Aggravating Circumstances

¶108  Appellant argues in Proposition X that the trial court erred in instructing the jury on the “continuing threat” aggravator when his prior re-sentencing jury had failed to unanimously find the aggravator beyond a reasonable doubt.  We have previously rejected this argument in Hogan v. State, 2006 OK CR 19, ¶¶ 52-59, 139 P.3d 907, 926-930 and Harris v. State, 2007 OK CR 28, ¶ 13, 164 P.3d 1103, 1110.  Appellant’s arguments to the contrary are not persuasive.

¶109  Further, Appellant’s request for relief is unavailing as the jury rejected the “continuing threat” aggravator in this second re-sentencing proceeding finding only the existence of the “heinous, atrocious or cruel” aggravator.  As addressed in our mandatory sentence review, sufficient evidence was presented to support the aggravator found by the jury. This proposition is denied.

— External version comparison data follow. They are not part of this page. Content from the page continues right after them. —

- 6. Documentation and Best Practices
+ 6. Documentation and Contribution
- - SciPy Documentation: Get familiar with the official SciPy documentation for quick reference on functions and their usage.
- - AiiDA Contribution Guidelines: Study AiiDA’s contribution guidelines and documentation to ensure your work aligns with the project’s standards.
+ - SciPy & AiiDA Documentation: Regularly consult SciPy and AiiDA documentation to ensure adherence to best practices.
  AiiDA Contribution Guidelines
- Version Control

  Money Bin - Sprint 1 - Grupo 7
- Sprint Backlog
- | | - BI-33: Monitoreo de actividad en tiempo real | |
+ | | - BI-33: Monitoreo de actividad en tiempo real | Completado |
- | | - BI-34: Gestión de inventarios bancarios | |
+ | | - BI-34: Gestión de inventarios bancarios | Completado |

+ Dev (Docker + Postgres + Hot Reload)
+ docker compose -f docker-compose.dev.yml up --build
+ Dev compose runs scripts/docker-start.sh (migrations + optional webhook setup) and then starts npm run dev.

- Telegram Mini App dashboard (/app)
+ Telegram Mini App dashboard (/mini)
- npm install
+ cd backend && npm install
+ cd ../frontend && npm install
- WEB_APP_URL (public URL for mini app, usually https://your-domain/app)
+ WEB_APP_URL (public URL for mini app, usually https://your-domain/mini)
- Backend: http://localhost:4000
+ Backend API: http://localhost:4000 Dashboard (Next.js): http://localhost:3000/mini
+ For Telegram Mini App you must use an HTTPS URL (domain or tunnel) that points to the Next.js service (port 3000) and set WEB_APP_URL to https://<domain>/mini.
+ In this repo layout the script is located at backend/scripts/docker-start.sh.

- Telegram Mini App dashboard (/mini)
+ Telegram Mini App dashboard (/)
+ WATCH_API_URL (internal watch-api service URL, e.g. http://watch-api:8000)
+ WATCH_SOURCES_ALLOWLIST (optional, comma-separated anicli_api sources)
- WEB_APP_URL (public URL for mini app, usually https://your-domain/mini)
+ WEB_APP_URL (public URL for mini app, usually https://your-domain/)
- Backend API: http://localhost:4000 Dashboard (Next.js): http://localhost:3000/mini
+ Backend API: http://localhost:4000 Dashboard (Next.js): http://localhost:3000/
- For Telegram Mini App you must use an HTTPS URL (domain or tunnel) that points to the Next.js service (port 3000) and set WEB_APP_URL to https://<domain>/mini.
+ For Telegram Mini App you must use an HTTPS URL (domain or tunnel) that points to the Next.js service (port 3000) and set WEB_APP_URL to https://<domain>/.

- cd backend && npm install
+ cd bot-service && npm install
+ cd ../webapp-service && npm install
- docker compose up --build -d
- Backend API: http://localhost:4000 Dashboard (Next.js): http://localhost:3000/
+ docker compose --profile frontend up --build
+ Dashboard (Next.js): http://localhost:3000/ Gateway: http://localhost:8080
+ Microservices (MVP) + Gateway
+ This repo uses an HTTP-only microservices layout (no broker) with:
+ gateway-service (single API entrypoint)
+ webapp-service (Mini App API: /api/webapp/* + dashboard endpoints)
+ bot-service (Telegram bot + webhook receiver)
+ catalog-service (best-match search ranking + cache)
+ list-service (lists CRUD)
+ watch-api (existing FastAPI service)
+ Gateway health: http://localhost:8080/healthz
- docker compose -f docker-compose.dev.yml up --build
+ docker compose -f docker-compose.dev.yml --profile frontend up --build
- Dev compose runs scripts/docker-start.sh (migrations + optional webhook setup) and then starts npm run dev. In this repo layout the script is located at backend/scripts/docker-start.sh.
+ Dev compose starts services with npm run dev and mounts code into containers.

¶110 In Proposition XV, Appellant asserts the “heinous, atrocious, or cruel” aggravator is unconstitutionally vague and overbroad as applied, and that the evidence was insufficient to support the aggravator.  The first part of Appellant’s argument is res judicata as he has previously challenged the constitutionally of the aggravator.  In Mitchell III, we said:

In Proposition XIV, Mitchell argues that the “heinous, atrocious, or cruel” aggravating circumstance is “unconstitutionally vague and applied in an overbroad manner.”  We have repeatedly rejected the claim that this aggravator, as narrowed by this Court, is unconstitutionally vague.  In addition, we have recently addressed the argument that this aggravator is “overbroad as applied” and explained that an aggravating circumstance does not become “overbroad” based upon the manner it is applied to particular cases. 

2006 OK CR 20, ¶ 104, 136 P.3d at 711.

¶111  In challenging the sufficiency of the evidence to support the aggravator, Appellant again argues that certain evidence was improperly admitted.  Specifically he refers to the crime scene reconstruction testimony of Tom Bevel, and the crime scene photographs.  We have previously found both the crime scene reconstruction testimony and the crime scene photographs properly admitted.  See Propositions VII and VIII herein.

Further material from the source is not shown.